INFORMATION SHOWN:
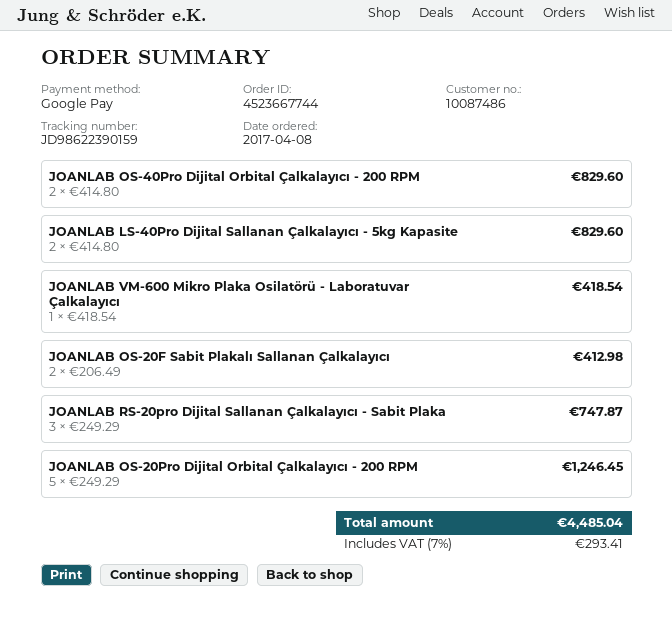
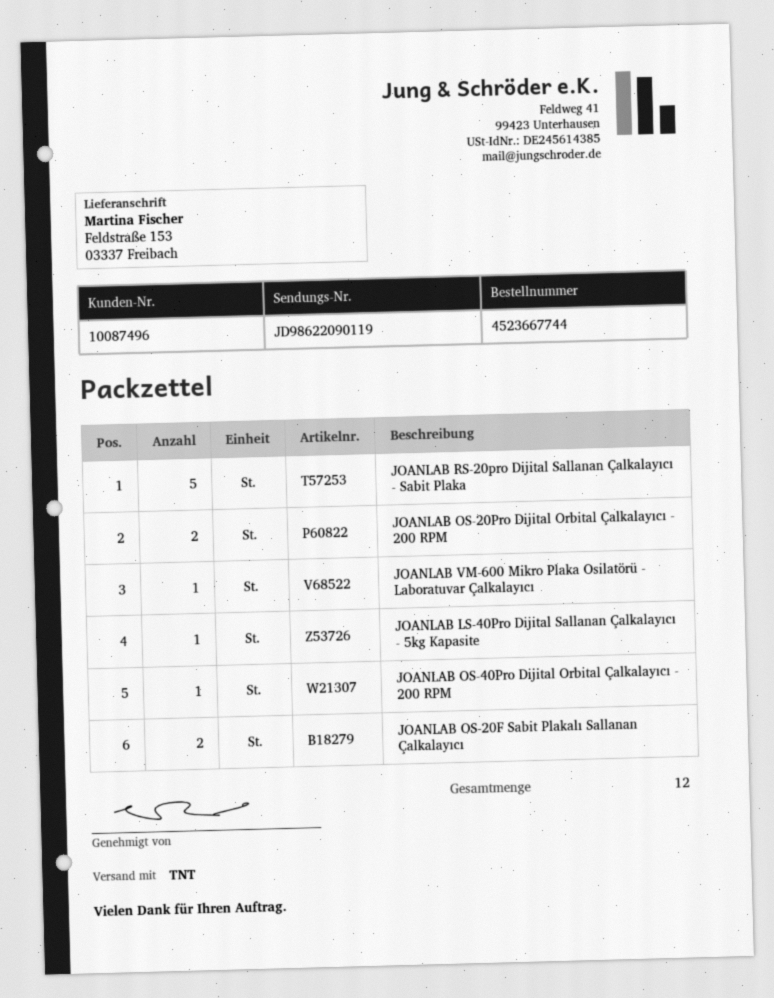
customer number: 10087486 -> 10087496
tracking number: JD98622390159 -> JD98622090119
JOANLAB OS-40Pro Dijital Orbital Çalkalayıcı - 200 RPM: 2 -> 1
JOANLAB LS-40Pro Dijital Sallanan Çalkalayıcı - 5kg Kapasite: 2 -> 1
JOANLAB RS-20pro Dijital Sallanan Çalkalayıcı - Sabit Plaka: 3 -> 5
JOANLAB OS-20Pro Dijital Orbital Çalkalayıcı - 200 RPM: 5 -> 2

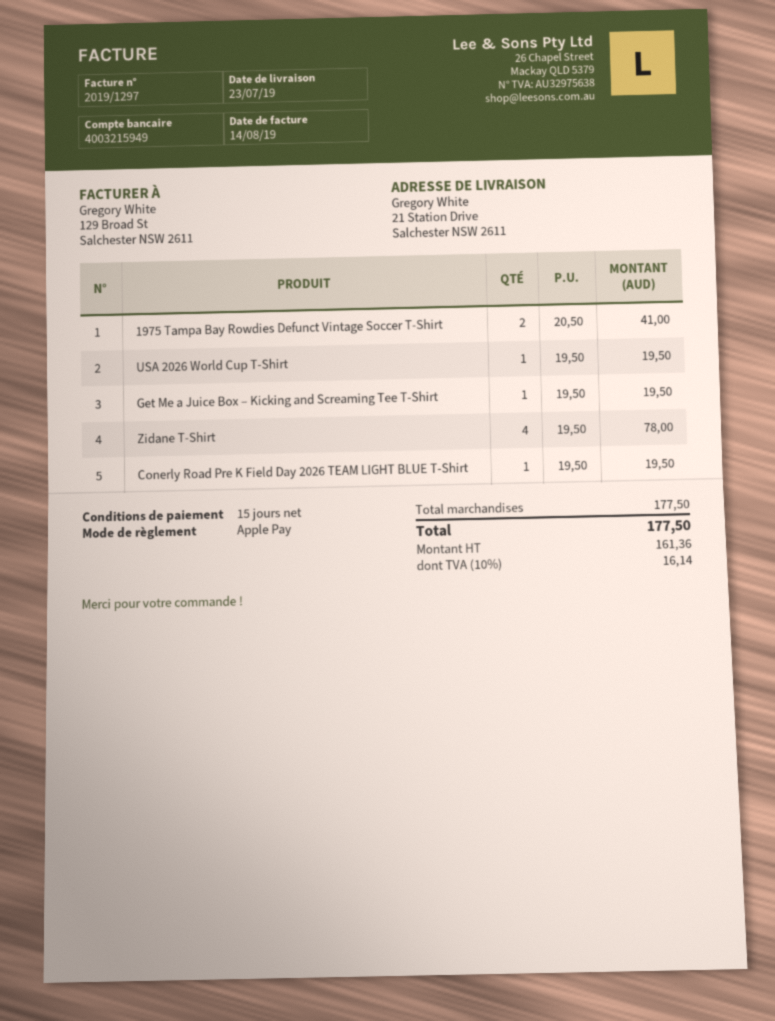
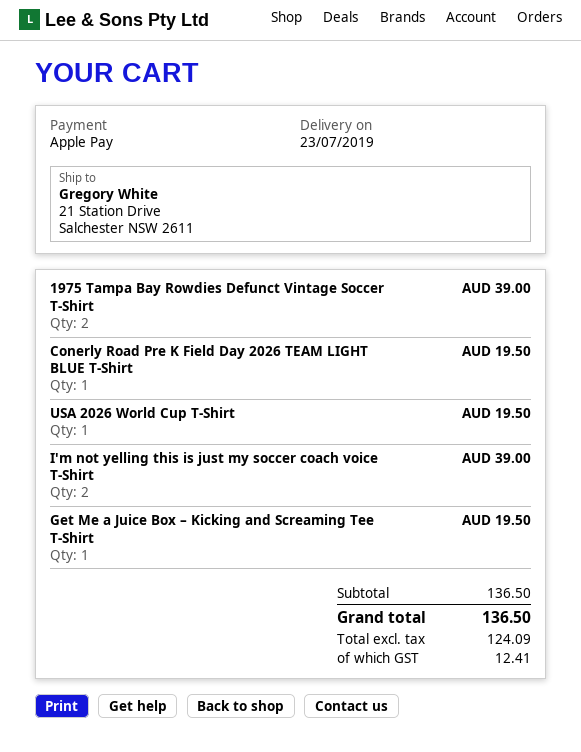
1975 Tampa Bay Rowdies Defunct Vintage Soccer T-Shirt: 2 for 41.00 -> 2 for 39.00
Zidane T-Shirt: 4 for 78.00 -> none
I'm not yelling this is just my soccer coach voice T-Shirt: none -> 2 for 39.00
subtotal: 177.50 -> 136.50
net: 161.36 -> 124.09
tax: 16.14 -> 12.41
total: 177.50 -> 136.50

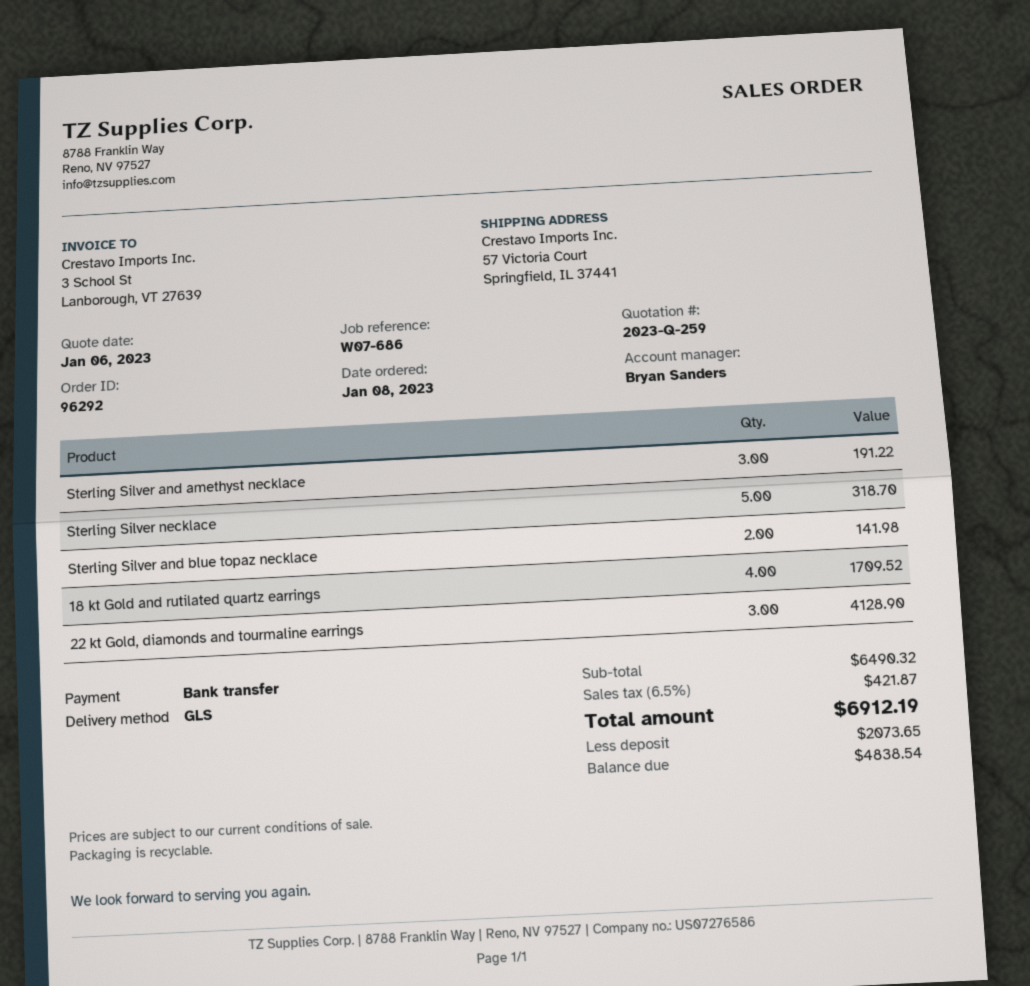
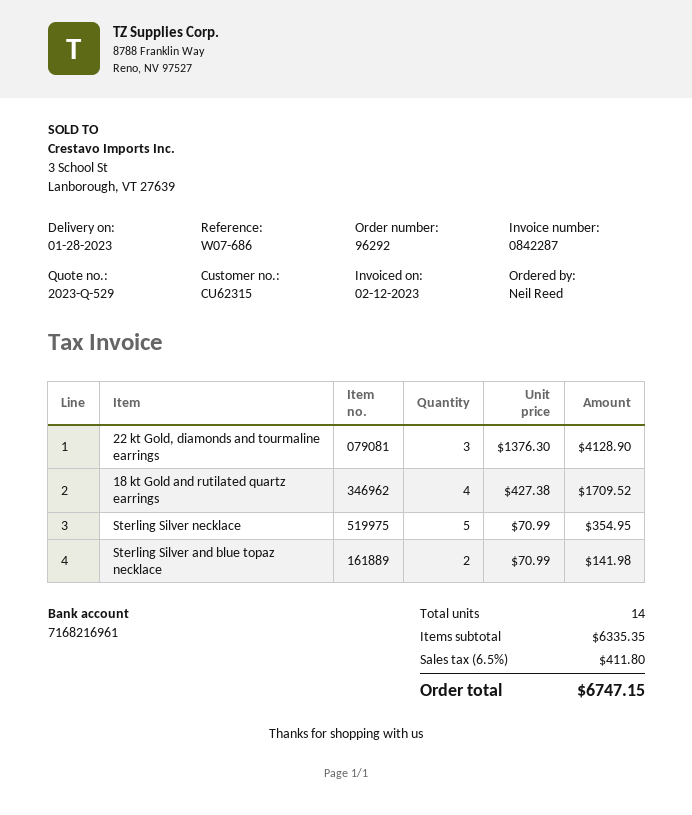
quote number: 2023-Q-259 -> 2023-Q-529
Sterling Silver and amethyst necklace: 3 for 191.22 -> none
Sterling Silver necklace: 5 for 318.70 -> 5 for 354.95
subtotal: 6490.32 -> 6335.35
tax: 6.5% = 421.87 -> 6.5% = 411.80
total: 6912.19 -> 6747.15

YOUR GOAL:
Lines from the start of the material through the line containing "JOANLAB RS-20pro Dijital" are to be restated word for word; no picture may be included.

SOLUTION FOR THIS TASK:
customer number: 10087486 -> 10087496
tracking number: JD98622390159 -> JD98622090119
JOANLAB OS-40Pro Dijital Orbital Çalkalayıcı - 200 RPM: 2 -> 1
JOANLAB LS-40Pro Dijital Sallanan Çalkalayıcı - 5kg Kapasite: 2 -> 1
JOANLAB RS-20pro Dijital Sallanan Çalkalayıcı - Sabit Plaka: 3 -> 5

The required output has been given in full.